■ About this task: Leave out the pictures and print the records below exactly.

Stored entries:
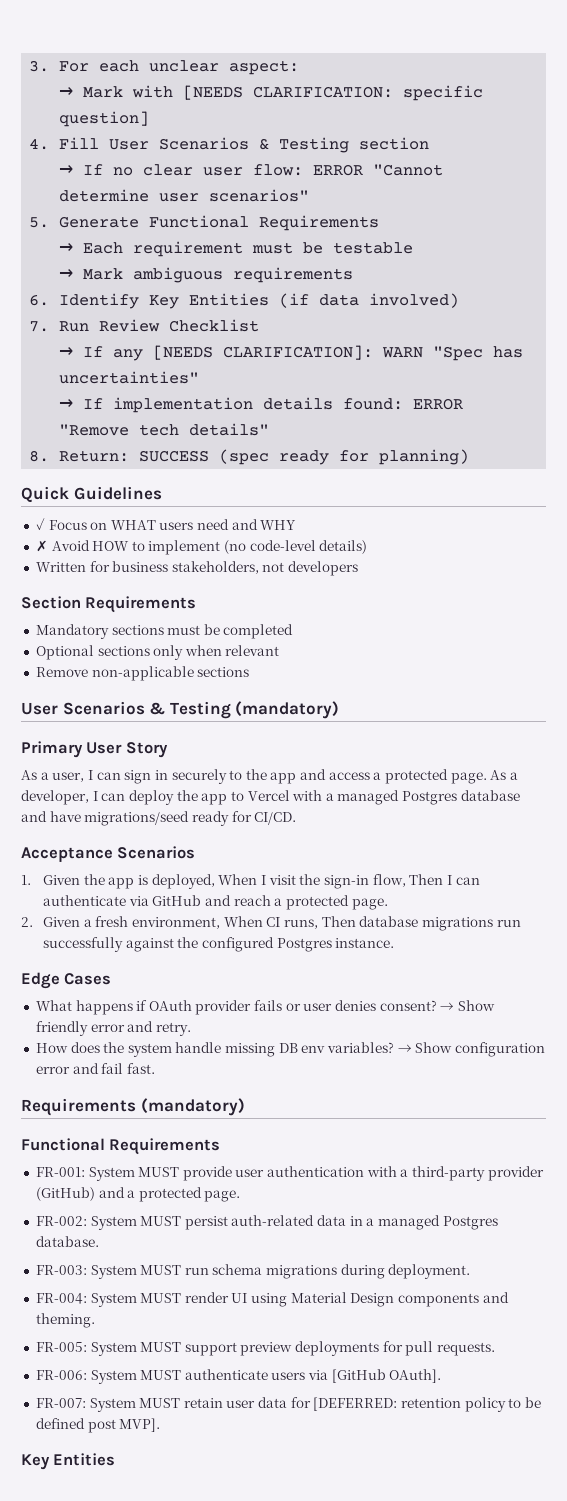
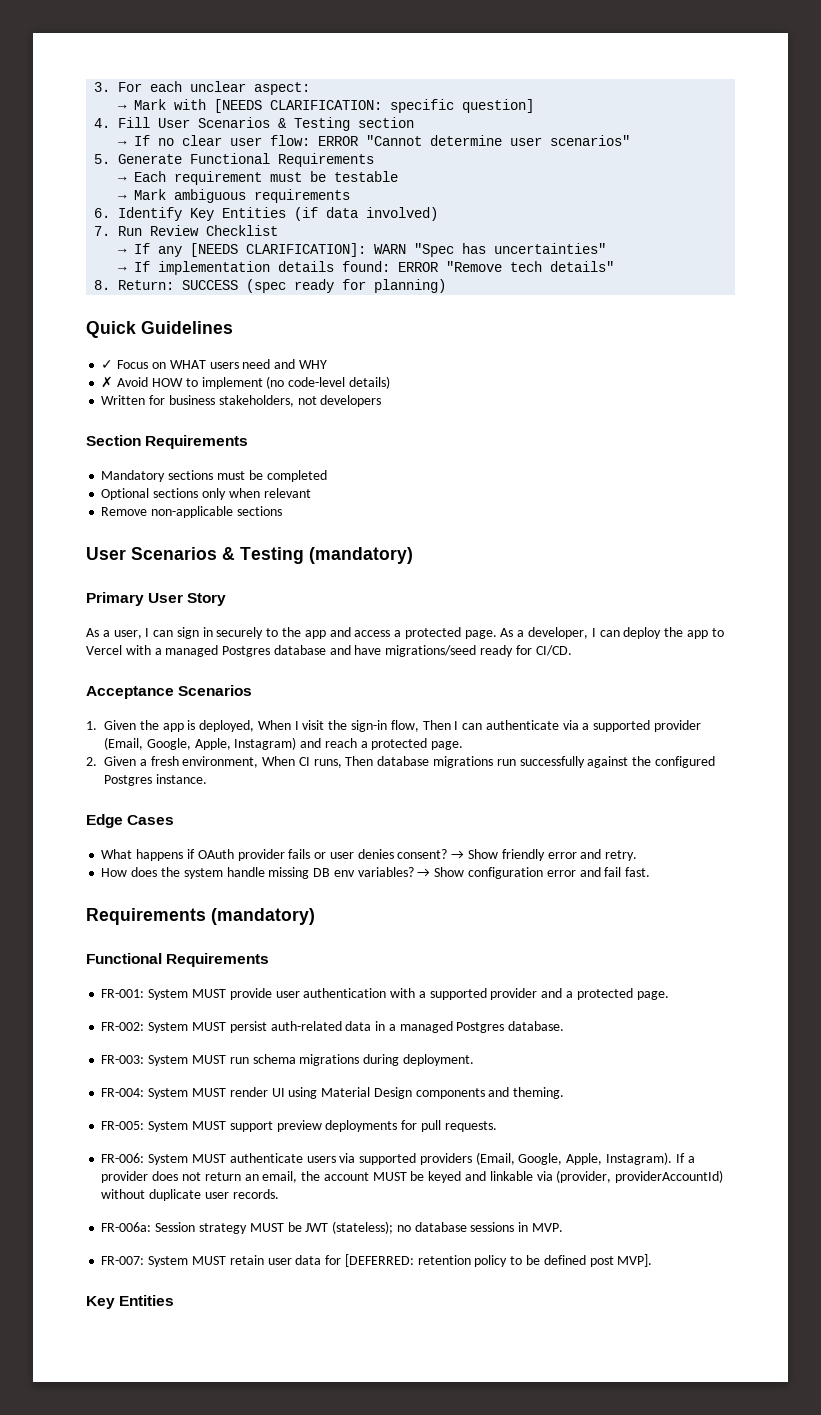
- 1. Given the app is deployed, When I visit the sign-in flow, Then I can authenticate via GitHub and reach a protected page.
+ 1. Given the app is deployed, When I visit the sign-in flow, Then I can authenticate via a supported provider (Email, Google, Apple, Instagram) and reach a protected page.
- FR-001: System MUST provide user authentication with a third-party provider (GitHub) and a protected page.
+ FR-001: System MUST provide user authentication with a supported provider and a protected page.
- FR-006: System MUST authenticate users via [GitHub OAuth].
+ FR-006: System MUST authenticate users via supported providers (Email, Google, Apple, Instagram). If a provider does not return an email, the account MUST be keyed and linkable via (provider, providerAccountId) without duplicate user records.
+ FR-006a: Session strategy MUST be JWT (stateless); no database sessions in MVP.

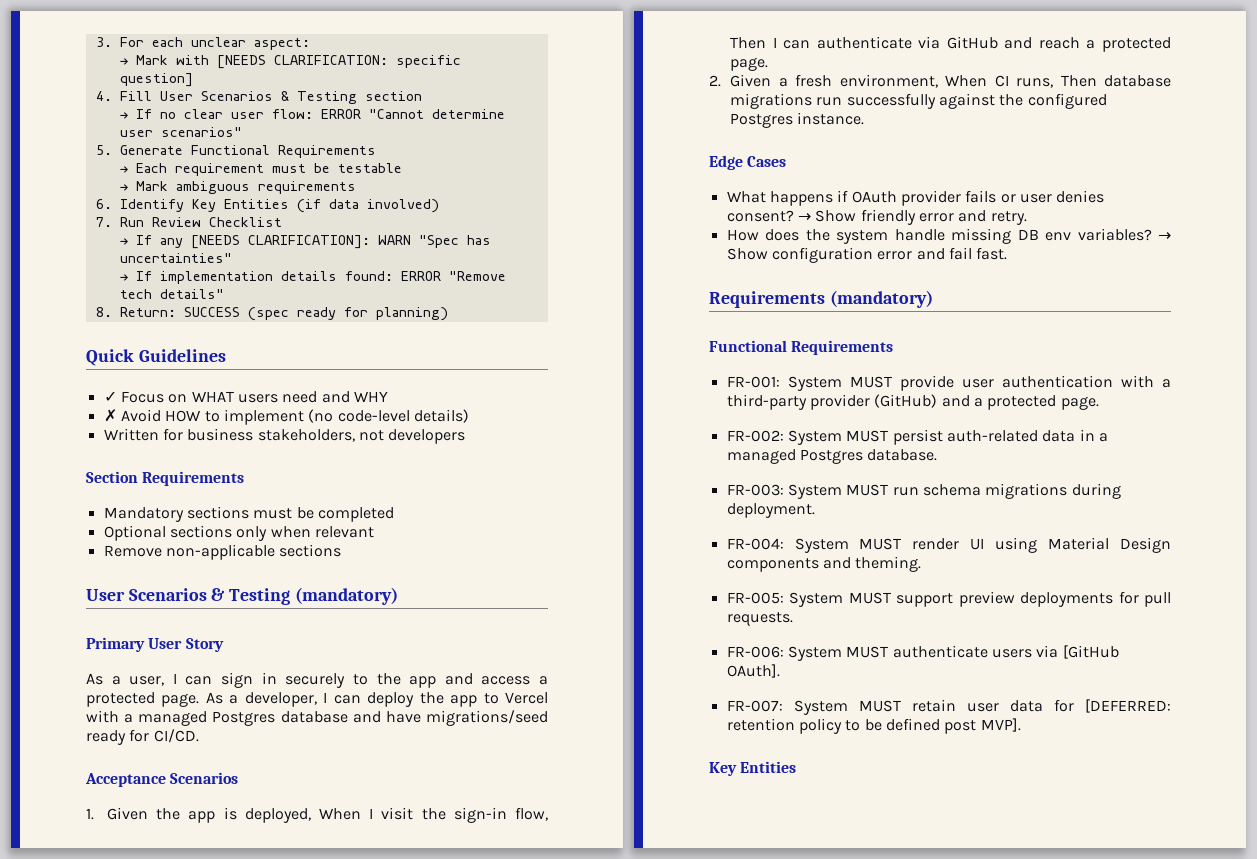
- 1. Given the app is deployed, When I visit the sign-in flow, Then I can authenticate via a supported provider (Email, Google, Apple, Instagram) and reach a protected page.
+ 1. Given the app is deployed, When I visit the sign-in flow, Then I can authenticate via GitHub and reach a protected page.
- FR-001: System MUST provide user authentication with a supported provider and a protected page.
+ FR-001: System MUST provide user authentication with a third-party provider (GitHub) and a protected page.
- FR-006: System MUST authenticate users via supported providers (Email, Google, Apple, Instagram). If a provider does not return an email, the account MUST be keyed and linkable via (provider, providerAccountId) without duplicate user records.
- FR-006a: Session strategy MUST be JWT (stateless); no database sessions in MVP.
+ FR-006: System MUST authenticate users via [GitHub OAuth].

■ Answer:
- 1. Given the app is deployed, When I visit the sign-in flow, Then I can authenticate via GitHub and reach a protected page.
+ 1. Given the app is deployed, When I visit the sign-in flow, Then I can authenticate via a supported provider (Email, Google, Apple, Instagram) and reach a protected page.
- FR-001: System MUST provide user authentication with a third-party provider (GitHub) and a protected page.
+ FR-001: System MUST provide user authentication with a supported provider and a protected page.
- FR-006: System MUST authenticate users via [GitHub OAuth].
+ FR-006: System MUST authenticate users via supported providers (Email, Google, Apple, Instagram). If a provider does not return an email, the account MUST be keyed and linkable via (provider, providerAccountId) without duplicate user records.
+ FR-006a: Session strategy MUST be JWT (stateless); no database sessions in MVP.

- 1. Given the app is deployed, When I visit the sign-in flow, Then I can authenticate via a supported provider (Email, Google, Apple, Instagram) and reach a protected page.
+ 1. Given the app is deployed, When I visit the sign-in flow, Then I can authenticate via GitHub and reach a protected page.
- FR-001: System MUST provide user authentication with a supported provider and a protected page.
+ FR-001: System MUST provide user authentication with a third-party provider (GitHub) and a protected page.
- FR-006: System MUST authenticate users via supported providers (Email, Google, Apple, Instagram). If a provider does not return an email, the account MUST be keyed and linkable via (provider, providerAccountId) without duplicate user records.
- FR-006a: Session strategy MUST be JWT (stateless); no database sessions in MVP.
+ FR-006: System MUST authenticate users via [GitHub OAuth].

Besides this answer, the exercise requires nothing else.